What’s that? Oh, yeah. My work. Let’s see. This past week I submitted an application for a grant to cover travel expenses to England this summer. I’m planning to do some research that will go a long way towards turning my dissertation — on eighteenth-century Methodism, print culture, and oratory — into a book. The Methodists were uncanny in their exploitation of the print medium, and I’d like to uncover unexamined details about how they produced and distributed their printed material. Also, I’m still trying to work out exactly the contours of their preaching, for which they earned from their contemporaries a reputation as fanatics. My hunch is that they didn’t deserve this reputation, but that something interesting is going on with their oral practice. From the application:
The worldís largest collection of rare printed and manuscript materials related to eighteenth-century British Methodism is kept at the Methodist Archives and Research Centre (MARC), located at John Rylands University Library (JRUL) at the University of Manchester in England. The MARC is generally considered one of the most valuable repositories of primary materials in the world for evangelical studies.

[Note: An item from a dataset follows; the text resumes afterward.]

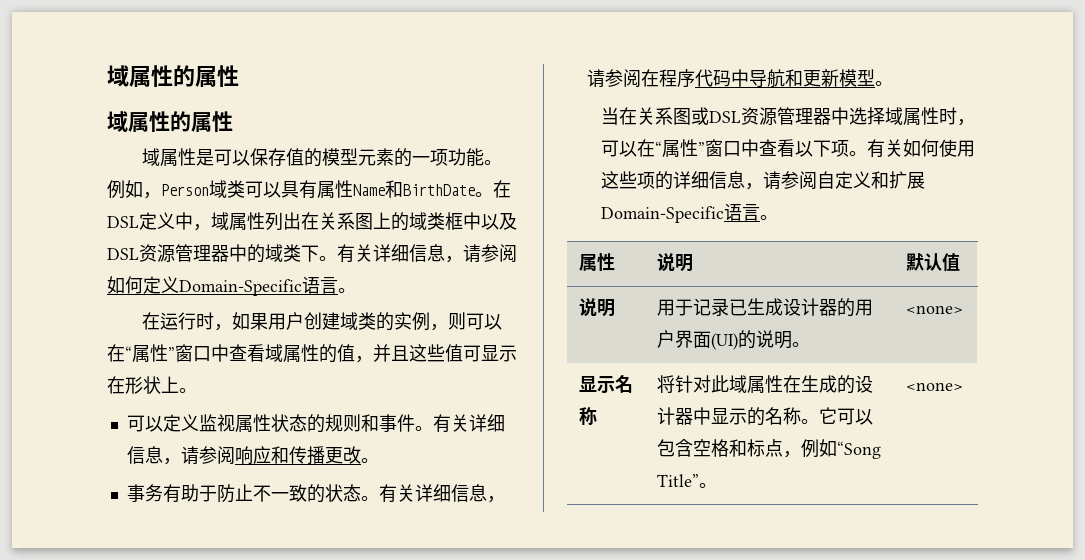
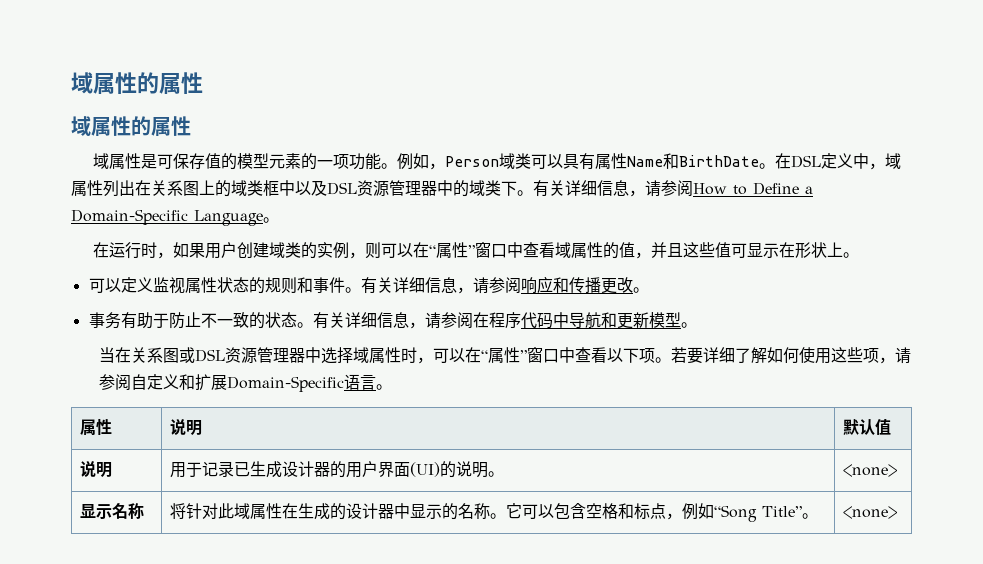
[232,150,251,166] 以 -> (173, 161) none
[107,276,338,296] 如何定义Domain-Specific语言 -> [693,182,813,195] [71,209,263,226] How to Define a Domain-Specific Language
[866,139,903,158] 有关 -> [670,347,767,364] 若要详细了解
[654,171,745,190] 的详细信息 -> (879, 355) none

Most importantly for my purposes, the MARC has singularly important personal papers of not only the founders of Methodism, John and Charles Wesley, but also the personal papers of many prominent Methodist laypeople of this period as well as detailed administrative records of the Methodist Conference, the national policymaking body of the Methodist Church of England, Wales and Scotland. The vast majority of this material is unavailable in printed form or in microfilm collections; research at the MARC is thus the only avenue of access to this material.
I didn’t write this part into the grant application, but depending on the timing of my trip, I might even be able to catch a Radiohead show. Alas, all sold out.